Amica devota, Laura si prodigò per esaudire quell’ultimo desiderio. Vanamente. Ormai vecchia, nel gennaio del 1969 si rifece viva col poeta, chiedendo di poter pubblicare alcune delle sue lettere a Lina in un’antologia a lei dedicata. Rispose Olga Rudge («Il signor Pound si scusa per non scrivere di persona, ma non può usare molto gli occhi») e l’autorizzazione arrivò, ma poi tutto saltò. Laura mancò nel 1973. I suoi propositi furono realizzati negli anni Ottanta da Antonio Billeci, palermitano, che nei «Quaderni di Tradizione mediterranea» pubblicò vari inediti di Lina e un piccolo estratto dal vasto carteggio tra il “ciclonico” americano e Linuzza, Sister of Mercy che il destino pose sul cammino dell’autore dei Cantos.
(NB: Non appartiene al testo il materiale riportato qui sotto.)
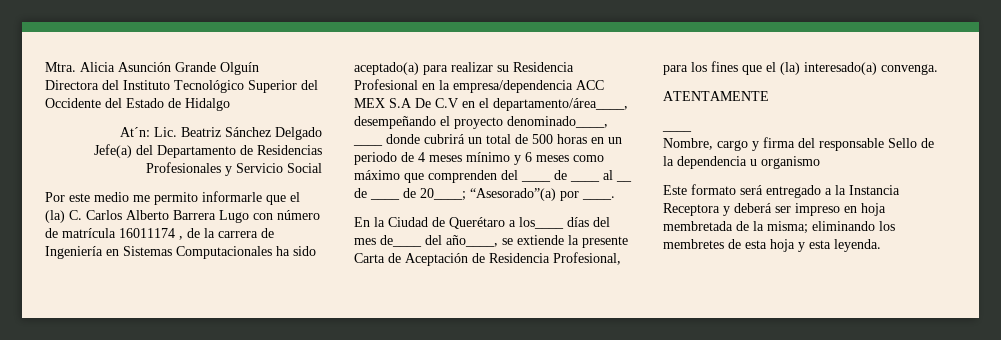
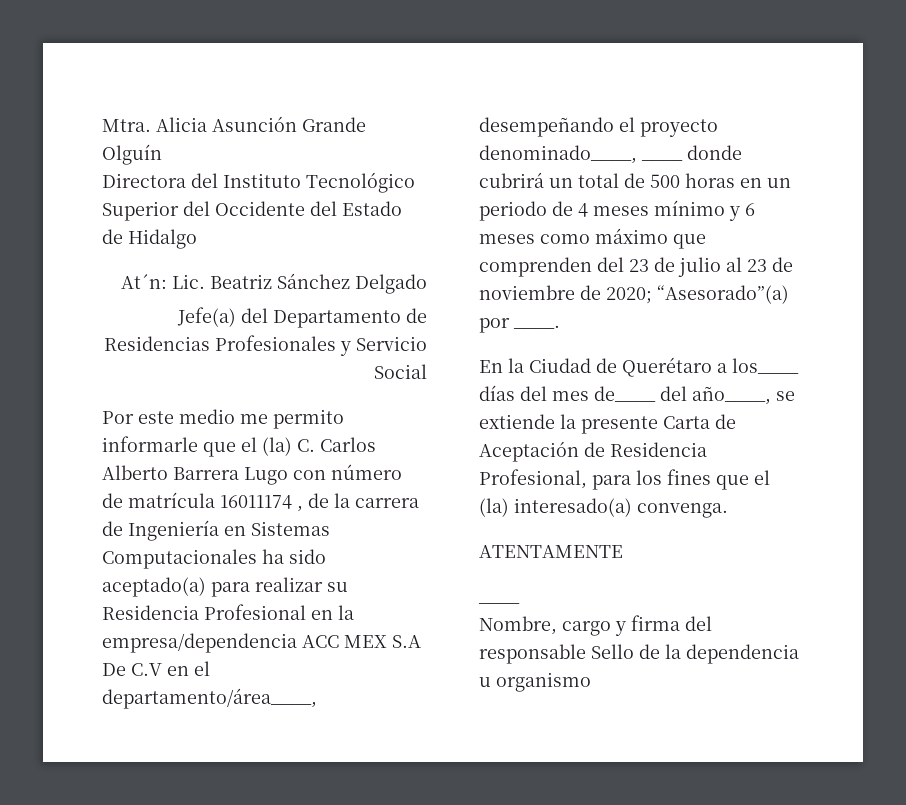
- Por este medio me permito informarle que el (la) C. Carlos Alberto Barrera Lugo con número de matrícula 16011174 , de la carrera de Ingeniería en Sistemas Computacionales ha sido aceptado(a) para realizar su Residencia Profesional en la empresa/dependencia ACC MEX S.A De C.V en el departamento/área____, desempeñando el proyecto denominado____, ____ donde cubrirá un total de 500 horas en un periodo de 4 meses mínimo y 6 meses como máximo que comprenden del ____ de ____ al __ de ____ de 20____;
+ Por este medio me permito informarle que el (la) C. Carlos Alberto Barrera Lugo con número de matrícula 16011174 , de la carrera de Ingeniería en Sistemas Computacionales ha sido aceptado(a) para realizar su Residencia Profesional en la empresa/dependencia ACC MEX S.A De C.V en el departamento/área____, desempeñando el proyecto denominado____, ____ donde cubrirá un total de 500 horas en un periodo de 4 meses mínimo y 6 meses como máximo que comprenden del 23 de julio al 23 de noviembre de 2020;
- Este formato será entregado a la Instancia Receptora y deberá ser impreso en hoja membretada de la misma; eliminando los membretes de esta hoja y esta leyenda.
*Si pubblica, per gentile concessione, l’articolo di Maurizio Pasquero, “Caro Ez «miglior maestro del parlar possente»”, in uscita sull’ultimo numero di “Studi Cattolici” (740, ottobre 2022), che a “Ezra Pound a 50 anni dalla morte” dedica un quaderno con articoli di Luca Gallesi, Roberta Capelli, Carlo Pulsoni e Maurizio Pasquero.